##### RECORDS SUPPLIED

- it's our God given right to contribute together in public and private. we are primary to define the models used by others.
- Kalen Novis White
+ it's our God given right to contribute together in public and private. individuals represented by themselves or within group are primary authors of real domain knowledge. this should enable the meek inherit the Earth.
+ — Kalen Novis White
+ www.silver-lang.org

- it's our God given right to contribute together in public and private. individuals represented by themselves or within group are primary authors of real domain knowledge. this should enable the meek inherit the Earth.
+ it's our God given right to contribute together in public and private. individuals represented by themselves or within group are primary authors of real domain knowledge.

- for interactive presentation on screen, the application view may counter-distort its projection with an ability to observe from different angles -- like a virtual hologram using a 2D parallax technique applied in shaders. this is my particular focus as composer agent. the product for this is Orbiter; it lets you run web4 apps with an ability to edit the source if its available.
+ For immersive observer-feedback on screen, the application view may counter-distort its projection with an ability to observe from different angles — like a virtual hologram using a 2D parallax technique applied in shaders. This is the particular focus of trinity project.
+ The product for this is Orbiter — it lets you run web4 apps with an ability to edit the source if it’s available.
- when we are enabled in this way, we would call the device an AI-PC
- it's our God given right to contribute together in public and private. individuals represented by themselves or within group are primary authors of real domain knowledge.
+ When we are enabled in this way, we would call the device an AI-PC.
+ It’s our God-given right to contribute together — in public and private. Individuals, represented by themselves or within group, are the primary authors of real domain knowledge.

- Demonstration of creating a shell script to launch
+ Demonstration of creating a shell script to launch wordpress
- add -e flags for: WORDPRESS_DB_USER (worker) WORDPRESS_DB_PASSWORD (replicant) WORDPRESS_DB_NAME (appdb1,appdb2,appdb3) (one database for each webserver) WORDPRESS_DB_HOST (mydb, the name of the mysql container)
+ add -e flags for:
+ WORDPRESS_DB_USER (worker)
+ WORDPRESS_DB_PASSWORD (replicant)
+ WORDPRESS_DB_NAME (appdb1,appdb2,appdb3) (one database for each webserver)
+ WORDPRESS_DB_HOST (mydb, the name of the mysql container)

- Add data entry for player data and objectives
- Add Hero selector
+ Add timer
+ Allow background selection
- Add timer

##########

_EXERCISE DIRECTIONS_. Only the lines above starting at the one containing "- when we are" and ending at the one containing "device an AI-PC.", both included, are to be returned, exactly as they read.

_FINAL ANSWER_.
- when we are enabled in this way, we would call the device an AI-PC
- it's our God given right to contribute together in public and private. individuals represented by themselves or within group are primary authors of real domain knowledge.
+ When we are enabled in this way, we would call the device an AI-PC.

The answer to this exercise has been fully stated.